Stored items from a collection:
● ● ● ● ●

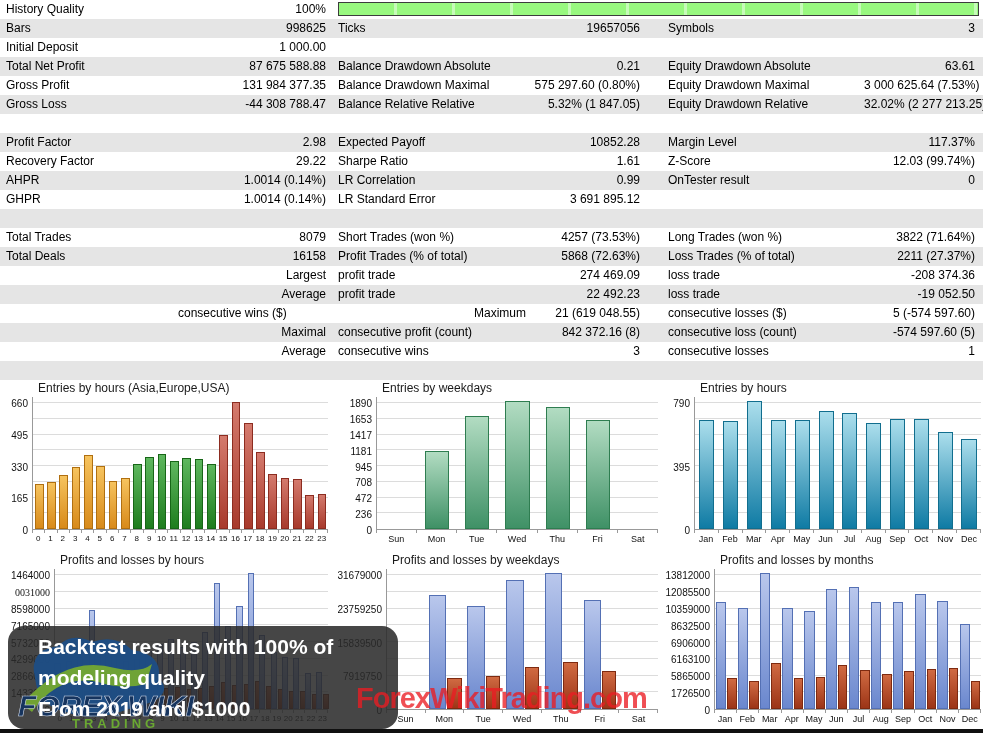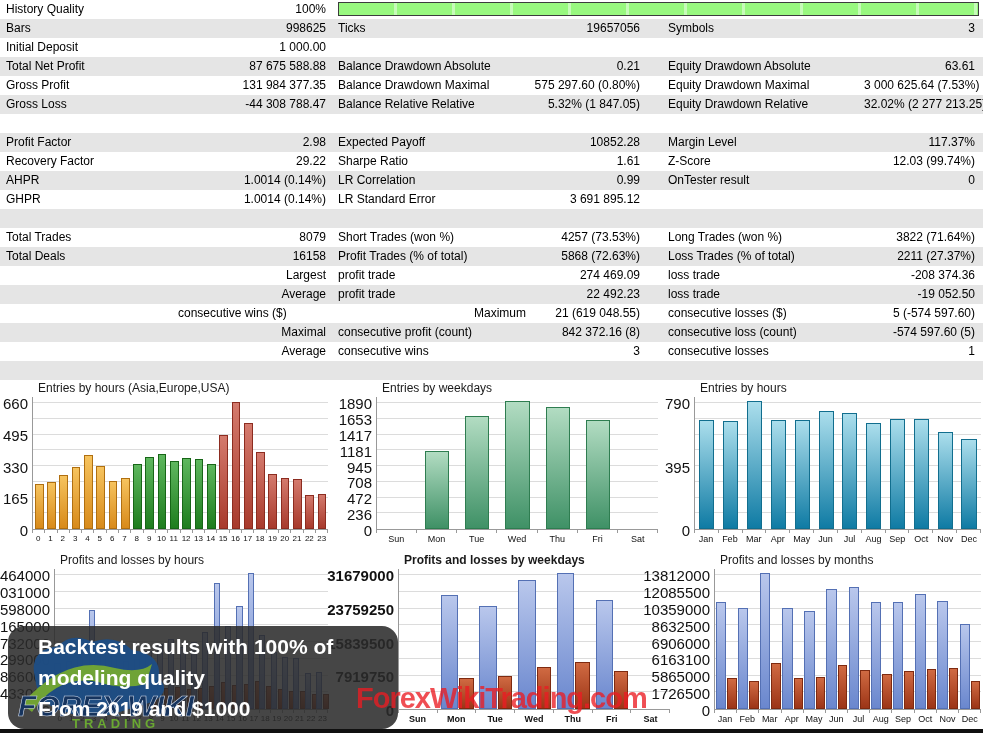--- a/index.html
+++ b/index.html
@@ -24,7 +24,7 @@
   .cb{position:absolute;left:0;right:0;top:16px;bottom:0;display:flex}
   .yax{position:relative}
   .yin{position:absolute;left:0;right:0;top:6px;bottom:15px}
-  .yl{position:absolute;right:4px;font-size:15px;transform:translateY(-50%);white-space:nowrap;color:#111}
+  .yl{position:absolute;right:4px;font-size:10px;transform:translateY(-50%);white-space:nowrap;color:#111}
   .plotwrap{flex:1;display:flex;flex-direction:column;min-width:0}
   .plot{flex:1;position:relative;border-left:1px solid #999;border-bottom:1px solid #999}
   .pin{position:absolute;left:0;right:0;top:6px;bottom:0}

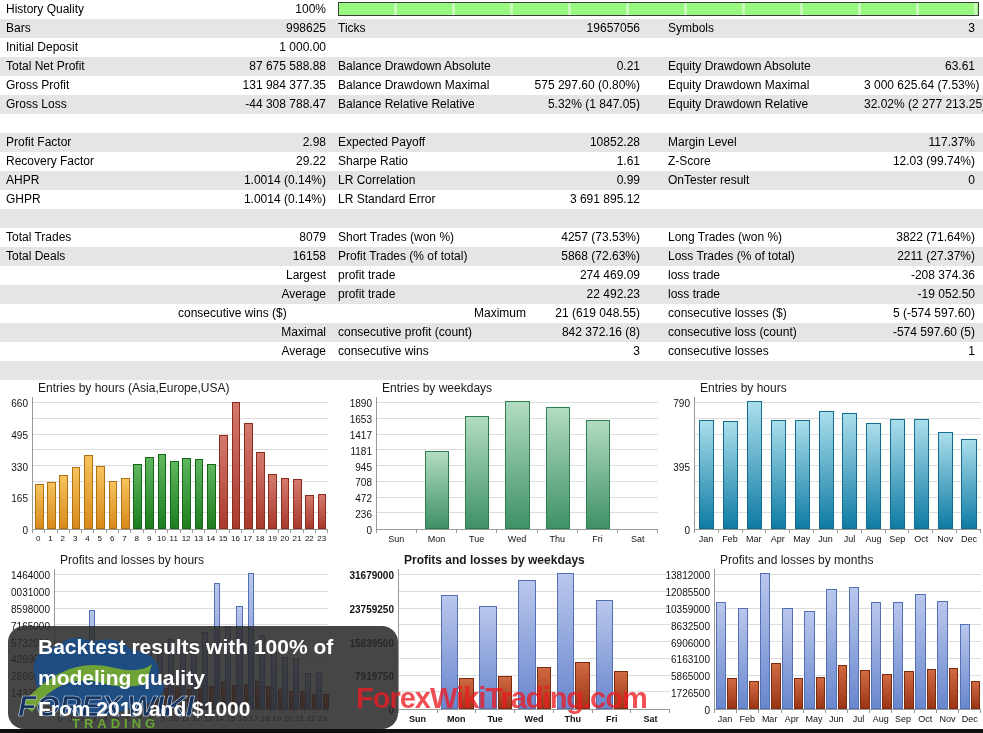--- a/index.html
+++ b/index.html
@@ -715,7 +715,7 @@
           </div>
         </div>
       </div>
-      <div class="chart" style="left: 344px; top: 553px; width: 326px; height: 172px; font-weight: bold;">
+      <div class="chart" style="left: 332px; top: 553px; width: 326px; height: 172px;">
         <div class="ct" style="margin-left: 60px;">Profits and losses by weekdays</div>
         <div class="cb">
           <div class="yax" style="width: 54px;">

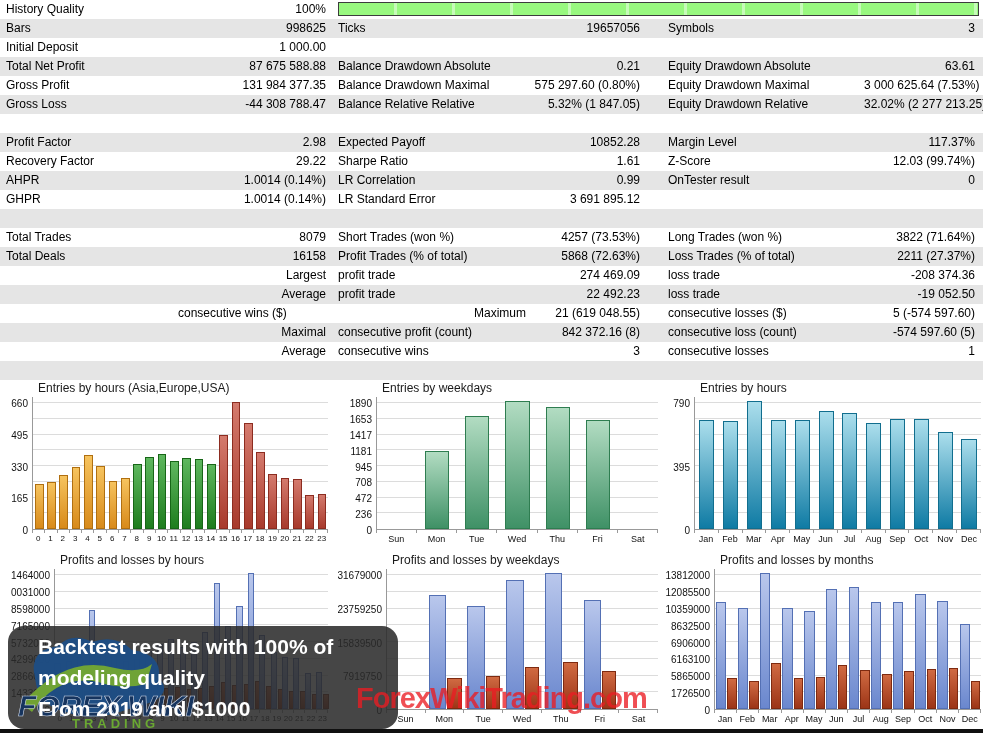--- a/index.html
+++ b/index.html
@@ -539,7 +539,7 @@
           <div class="yax" style="width: 52px;">
             <div class="yin">
               <div class="yl" style="top: 0%;">1464000</div>
-              <div class="yl" style="top: 12.5%;">0031000</div>
+              <div class="yl" style="top: 12.5%; font-family: Liberation Serif, serif;">0031000</div>
               <div class="yl" style="top: 25%;">8598000</div>
               <div class="yl" style="top: 37.5%;">7165000</div>
               <div class="yl" style="top: 50%;">5732000</div>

● ● ● ● ●

Your goal:
Could you print all of the entries exactly, skipping the images?

Your solution:
--- a/index.html
+++ b/index.html
@@ -24,7 +24,7 @@
   .cb{position:absolute;left:0;right:0;top:16px;bottom:0;display:flex}
   .yax{position:relative}
   .yin{position:absolute;left:0;right:0;top:6px;bottom:15px}
-  .yl{position:absolute;right:4px;font-size:15px;transform:translateY(-50%);white-space:nowrap;color:#111}
+  .yl{position:absolute;right:4px;font-size:10px;transform:translateY(-50%);white-space:nowrap;color:#111}
   .plotwrap{flex:1;display:flex;flex-direction:column;min-width:0}
   .plot{flex:1;position:relative;border-left:1px solid #999;border-bottom:1px solid #999}
   .pin{position:absolute;left:0;right:0;top:6px;bottom:0}

--- a/index.html
+++ b/index.html
@@ -715,7 +715,7 @@
           </div>
         </div>
       </div>
-      <div class="chart" style="left: 344px; top: 553px; width: 326px; height: 172px; font-weight: bold;">
+      <div class="chart" style="left: 332px; top: 553px; width: 326px; height: 172px;">
         <div class="ct" style="margin-left: 60px;">Profits and losses by weekdays</div>
         <div class="cb">
           <div class="yax" style="width: 54px;">

--- a/index.html
+++ b/index.html
@@ -539,7 +539,7 @@
           <div class="yax" style="width: 52px;">
             <div class="yin">
               <div class="yl" style="top: 0%;">1464000</div>
-              <div class="yl" style="top: 12.5%;">0031000</div>
+              <div class="yl" style="top: 12.5%; font-family: Liberation Serif, serif;">0031000</div>
               <div class="yl" style="top: 25%;">8598000</div>
               <div class="yl" style="top: 37.5%;">7165000</div>
               <div class="yl" style="top: 50%;">5732000</div>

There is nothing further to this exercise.